Comb the records below for the string "Version" and copy each line where it turns up.

═════ Input data ═════

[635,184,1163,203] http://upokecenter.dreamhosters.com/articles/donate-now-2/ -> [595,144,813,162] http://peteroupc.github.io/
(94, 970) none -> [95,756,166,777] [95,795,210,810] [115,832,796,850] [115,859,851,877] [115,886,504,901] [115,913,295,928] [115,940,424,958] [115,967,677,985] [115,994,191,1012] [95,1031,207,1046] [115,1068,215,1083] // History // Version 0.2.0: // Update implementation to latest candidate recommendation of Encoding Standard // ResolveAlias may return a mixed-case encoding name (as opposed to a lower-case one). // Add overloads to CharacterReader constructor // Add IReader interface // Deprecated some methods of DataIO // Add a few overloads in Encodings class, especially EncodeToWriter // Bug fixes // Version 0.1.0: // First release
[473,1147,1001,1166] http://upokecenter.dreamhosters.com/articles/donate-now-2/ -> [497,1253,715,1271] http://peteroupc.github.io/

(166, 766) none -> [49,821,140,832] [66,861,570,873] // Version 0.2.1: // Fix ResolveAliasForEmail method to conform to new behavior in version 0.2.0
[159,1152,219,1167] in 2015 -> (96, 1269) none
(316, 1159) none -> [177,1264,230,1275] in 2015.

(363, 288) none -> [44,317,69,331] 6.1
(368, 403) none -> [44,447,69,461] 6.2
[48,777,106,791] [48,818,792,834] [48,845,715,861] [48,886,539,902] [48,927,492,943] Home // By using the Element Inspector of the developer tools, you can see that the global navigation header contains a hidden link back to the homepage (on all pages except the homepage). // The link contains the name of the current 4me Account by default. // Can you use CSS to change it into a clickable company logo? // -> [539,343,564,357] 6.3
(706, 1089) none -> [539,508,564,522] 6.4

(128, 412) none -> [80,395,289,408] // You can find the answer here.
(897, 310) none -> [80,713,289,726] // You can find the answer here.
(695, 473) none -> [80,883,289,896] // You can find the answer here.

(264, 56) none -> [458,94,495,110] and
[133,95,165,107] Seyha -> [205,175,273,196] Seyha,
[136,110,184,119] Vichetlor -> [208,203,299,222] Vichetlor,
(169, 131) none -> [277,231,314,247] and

═════

_Problem solution:_
(94, 970) none -> [95,756,166,777] [95,795,210,810] [115,832,796,850] [115,859,851,877] [115,886,504,901] [115,913,295,928] [115,940,424,958] [115,967,677,985] [115,994,191,1012] [95,1031,207,1046] [115,1068,215,1083] // History // Version 0.2.0: // Update implementation to latest candidate recommendation of Encoding Standard // ResolveAlias may return a mixed-case encoding name (as opposed to a lower-case one). // Add overloads to CharacterReader constructor // Add IReader interface // Deprecated some methods of DataIO // Add a few overloads in Encodings class, especially EncodeToWriter // Bug fixes // Version 0.1.0: // First release
(166, 766) none -> [49,821,140,832] [66,861,570,873] // Version 0.2.1: // Fix ResolveAliasForEmail method to conform to new behavior in version 0.2.0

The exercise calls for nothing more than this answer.